Bush can keep energy details secret

iVillage Member
Registered: 03-23-2003
Bush can keep energy details secret
9
Fri, 06-25-2004 - 10:43am
SEATTLE POST-INTELLIGENCER
http://seattlepi.nwsource.com/national/179466_scotus25.html

Bush can keep energy details secret

Supreme Court ruling effectively delays any decision until after election


Friday, June 25, 2004


By REBECCA CARR
COX NEWS SERVICE


WASHINGTON -- The Supreme Court ruled yesterday that the Bush administration could keep secret -- at least for now -- details about an energy task force that special interest groups assert was run by energy companies and lobbyists.


In a 7-2 decision, the justices sent the case back to a lower appeals court to consider whether a federal open-government law requires the White House to release documents about the 1991 National Energy Policy Development Group headed by Vice President Dick Cheney.


The decision was viewed by legal experts as a victory for the White House. Even if the appeals court forces the administration to release the task force's records, the case will be tied up in appeals well beyond the November presidential election.


"It surely was a victory for the government, but that victory was obtained when they embarked on their delay-at-all-costs strategy," said Alan Morrison, who argued the case before the Supreme Court on behalf of the Sierra Club, one of the plaintiffs in the case.


Writing for the majority of the court, Justice Anthony Kennedy said a federal district court judge was overly broad in his order requesting that the White House release the task force's records to the Judicial Watch, a conservative watchdog group, and the Sierra Club, a national environmental group.


"While the president is not above the law, the judiciary must afford presidential confidentiality the greatest possible protection," Kennedy wrote.
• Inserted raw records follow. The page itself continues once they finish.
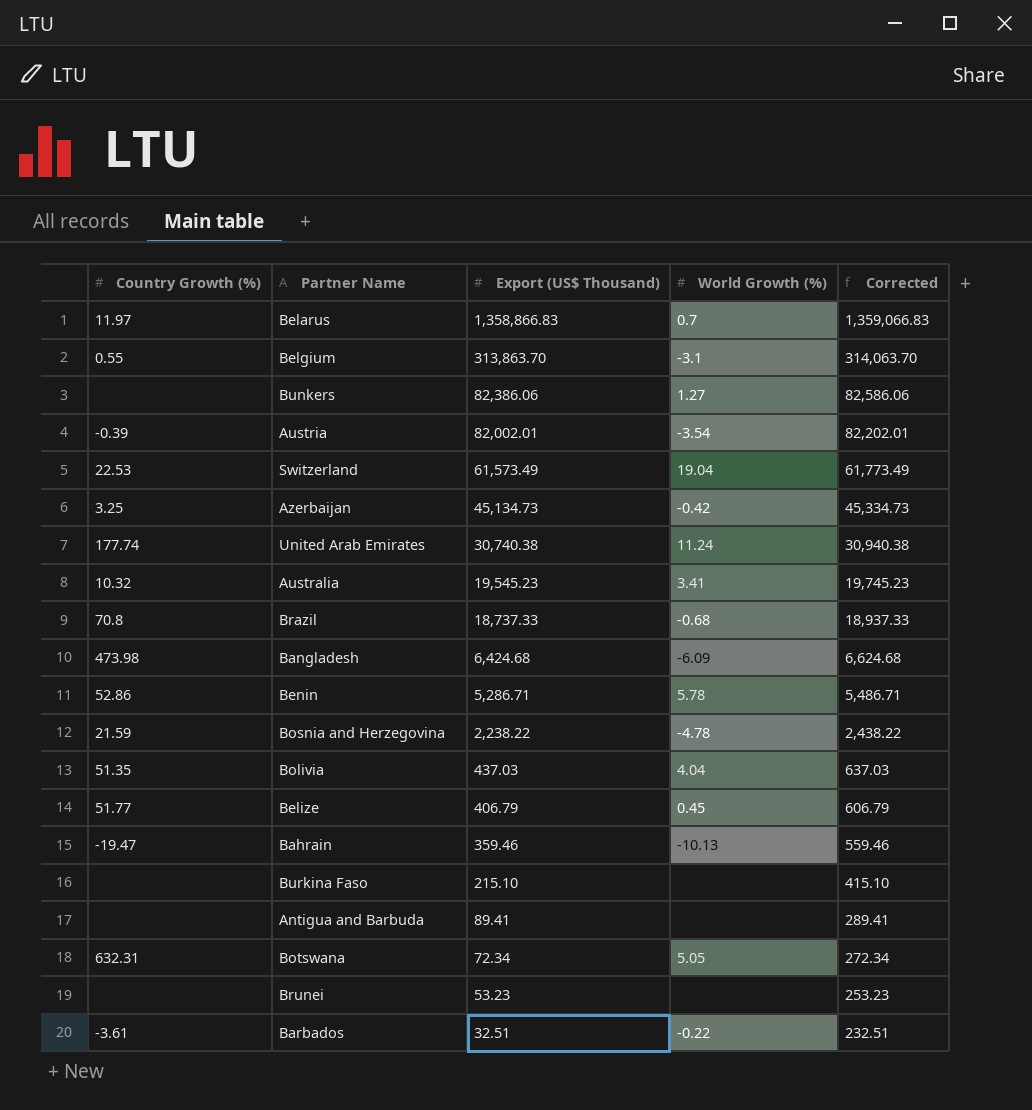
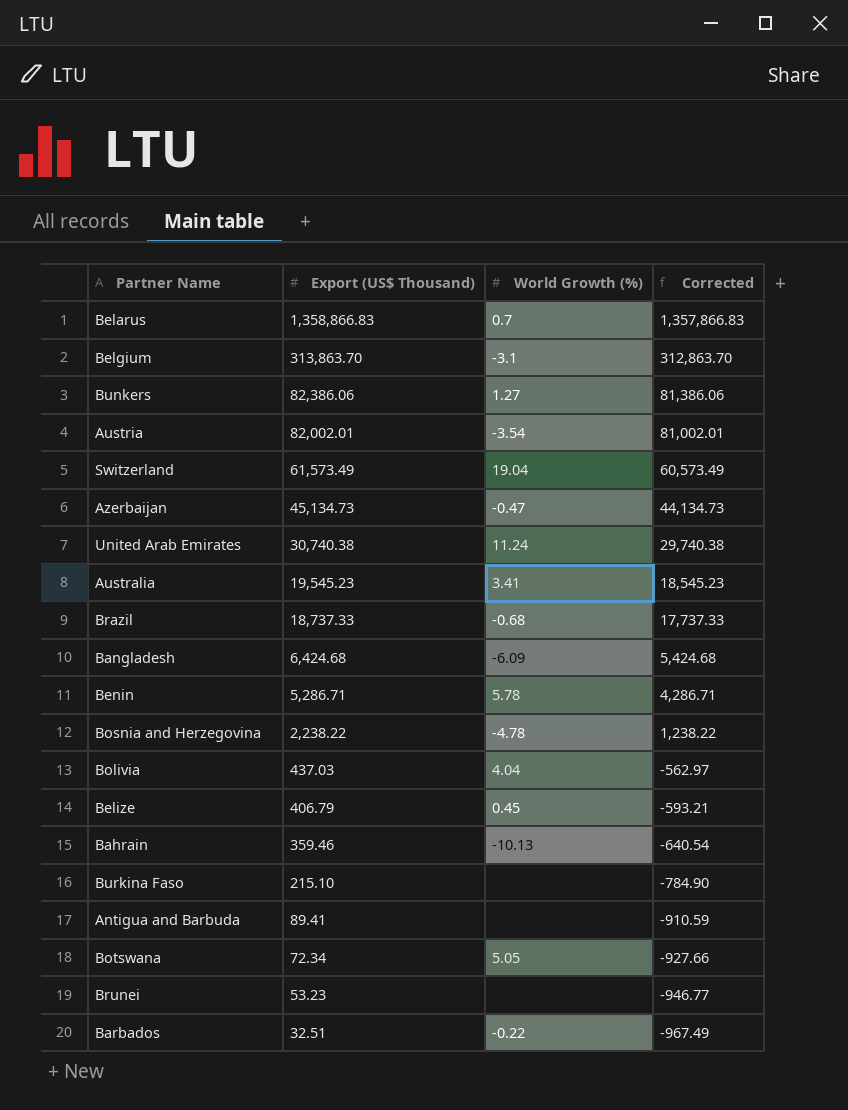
column Country Growth (%) | position: 1 -> none
column Corrected | formula: [Export (US$ Thousand)] + 200 -> [Export (US$ Thousand)] - 1000
Azerbaijan | World Growth (%): -0.42 -> -0.47

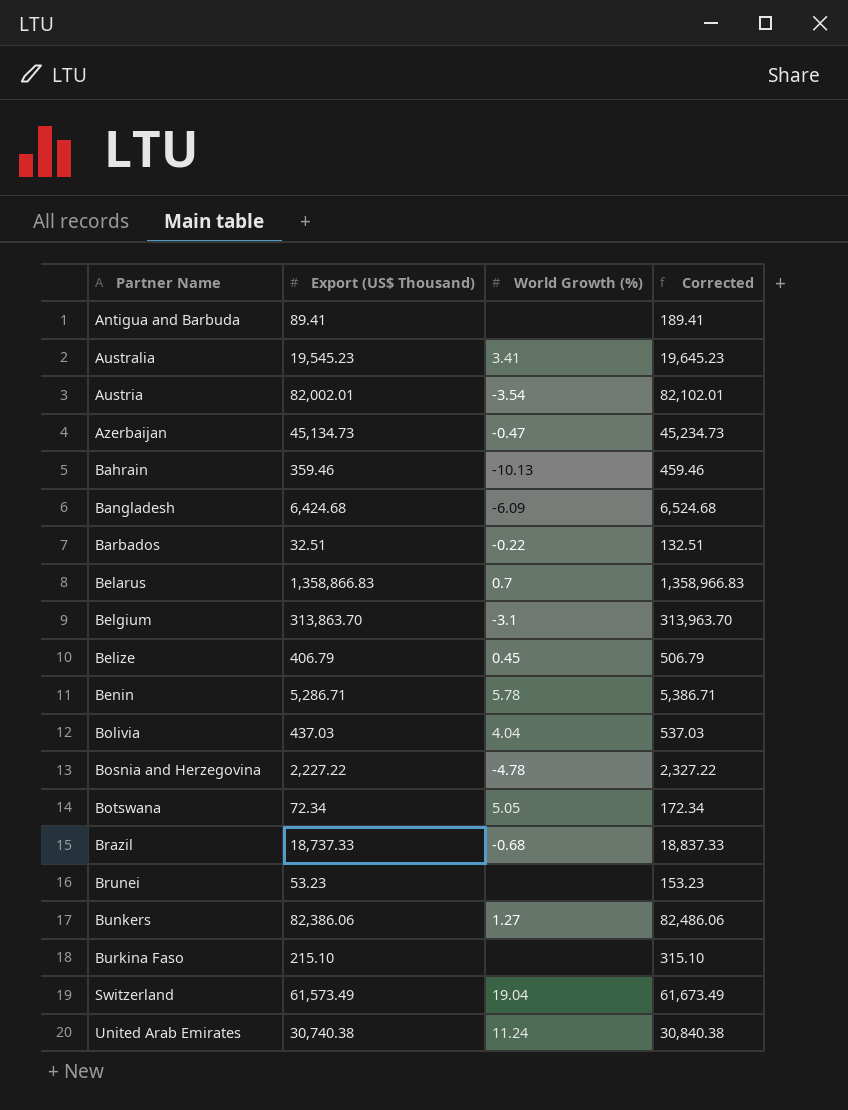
row order: Export (US$ Thousand) descending -> Partner Name ascending
column Corrected | formula: [Export (US$ Thousand)] - 1000 -> [Export (US$ Thousand)] + 100
Bosnia and Herzegovina | Export (US$ Thousand): 2,238.22 -> 2,227.22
There is a "paramount necessity of protecting the executive branch from vexatious litigation that might distract it from the energetic performance of its constitutional duties."


Judicial Watch and the Sierra Club argued that the public has a right to know who participated in the task force with Cheney, a former energy industry executive, and how they devised an energy policy that environmental groups say is industry friendly. The groups allege in court filings that energy industry officials, including Ken Lay, former chairman of Enron Corp., all but dictated the White House energy policy while environmental groups were kept at bay.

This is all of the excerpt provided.